Care of the elderly has always been an issue close to my heart.
As a schoolboy I would spend one afternoon each week visiting a frail and vulnerable woman in her eighties who lived on a nearby estate. I would help her around the house and with her garden. She was prone to falls. The shock of seeing her violently bruised face at the door on one of last visits is as vivid in its recollection as it felt then.
In my late teens my grandmother suffered from Alzheimer’s. She would occasionally stay with us to give my aunt respite from her care. On this particular night she wandered, and became disorientated, falling to the floor. I carried her back to bed in my arms.
Formative experiences both.
I challenge anyone not to be appalled by the report on hospital care of the elderly by the Care Quality Commission.

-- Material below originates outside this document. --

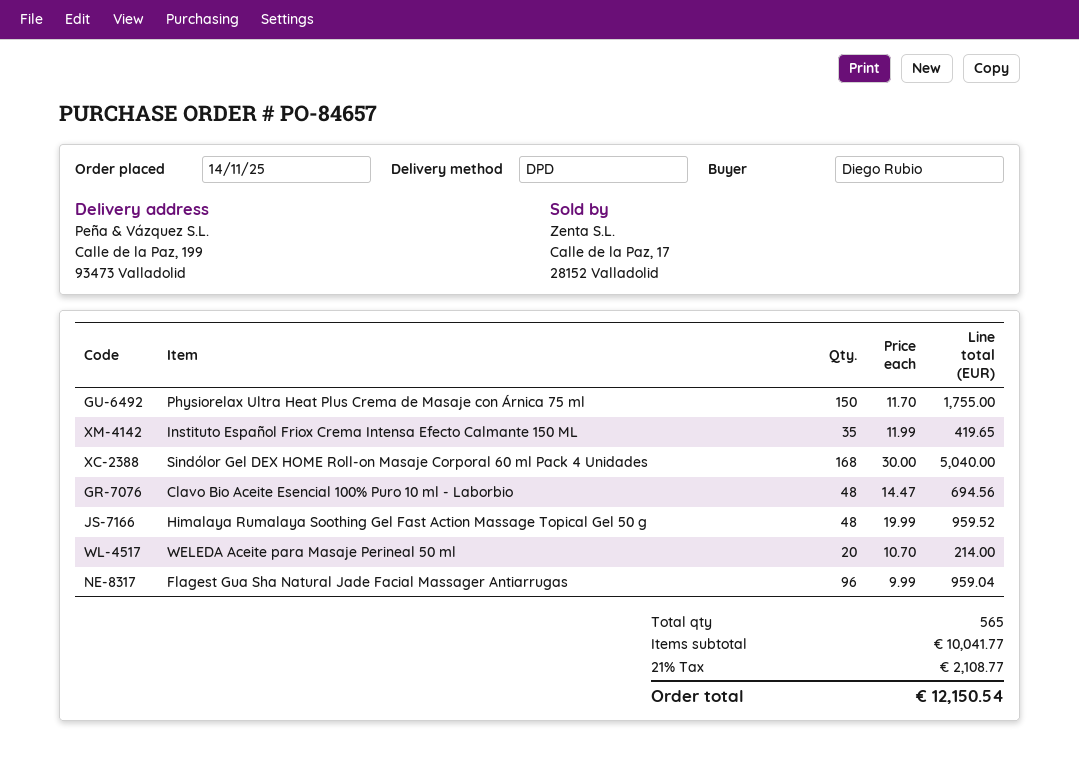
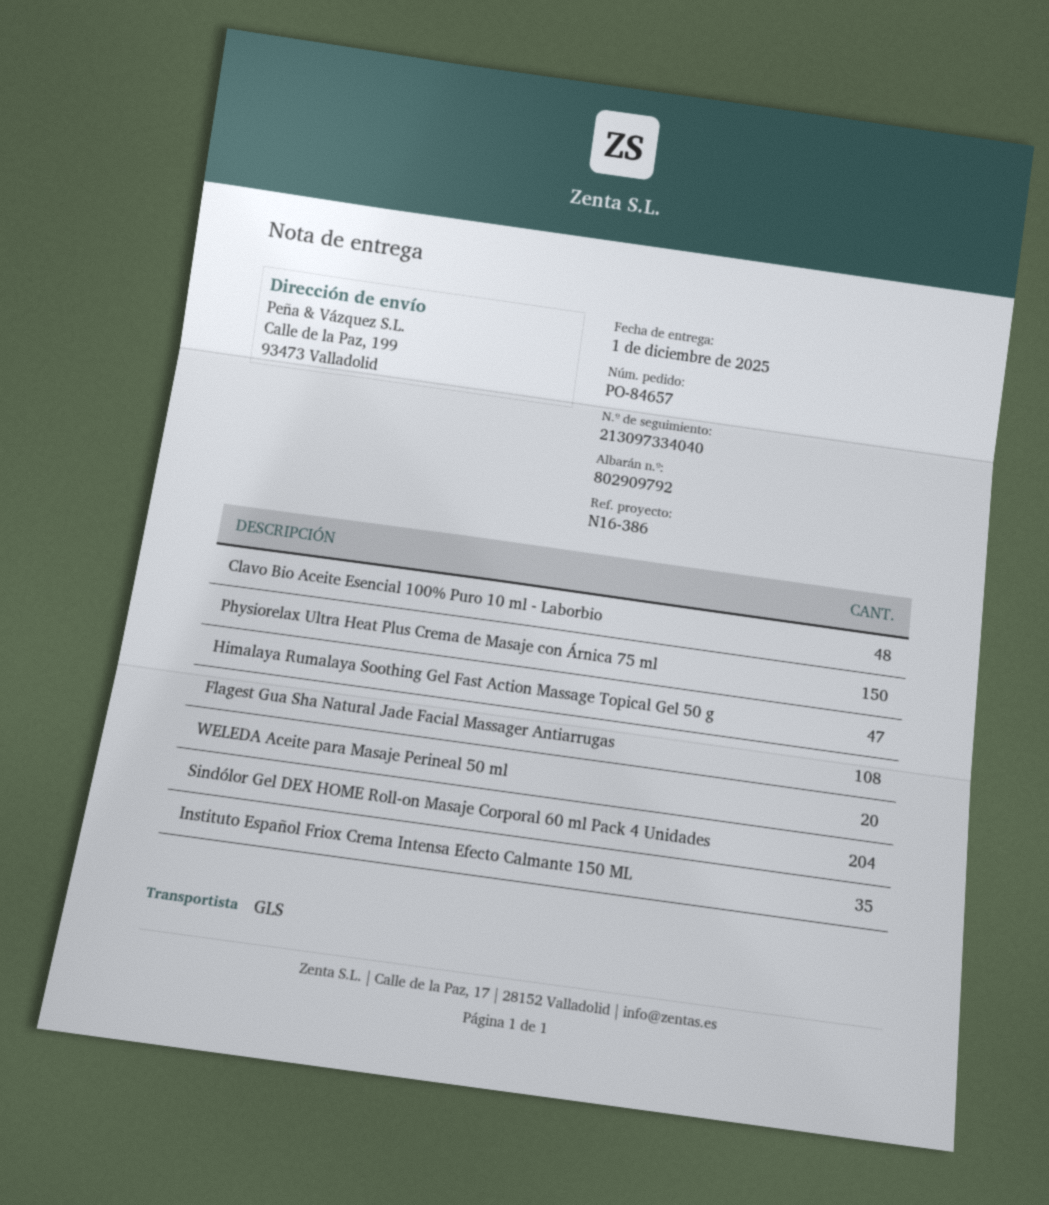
shipping method: DPD -> GLS
Sindólor Gel DEX HOME Roll-on Masaje Corporal 60 ml Pack 4 Unidades: 168 -> 204
Himalaya Rumalaya Soothing Gel Fast Action Massage Topical Gel 50 g: 48 -> 47
Flagest Gua Sha Natural Jade Facial Massager Antiarrugas: 96 -> 108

The additional stories that people have sent to news outlets such as the BBC and The Guardian are almost too much to read.
Much wiser people than I will analyse and diagnose the issue tomorrow morning and beyond. But it is to a nation’s shame that we have allowed this to happen, more so that it is happening in settings that we trust will be secure and caring.
Having spent my day dodging talk of the ageing timebomb and obesity timebomb I have only one thought to add to the debate.
It is that perhaps we have become so focused on the quantification and medicalisation of disease, its treatment, the prolonging of life as defined by its extension rather than quality, that we have lost site of the one word that matters to us most whether we are to be cured or are to die – care.
This crisis in the culture of care in the NHS is the real crisis in our health service – not the one our Government would like us to think. It would seem to warrant a Royal Commission of its own.
Recently many more people are realising the problems with elderly care. The standards have dropped in the public sector.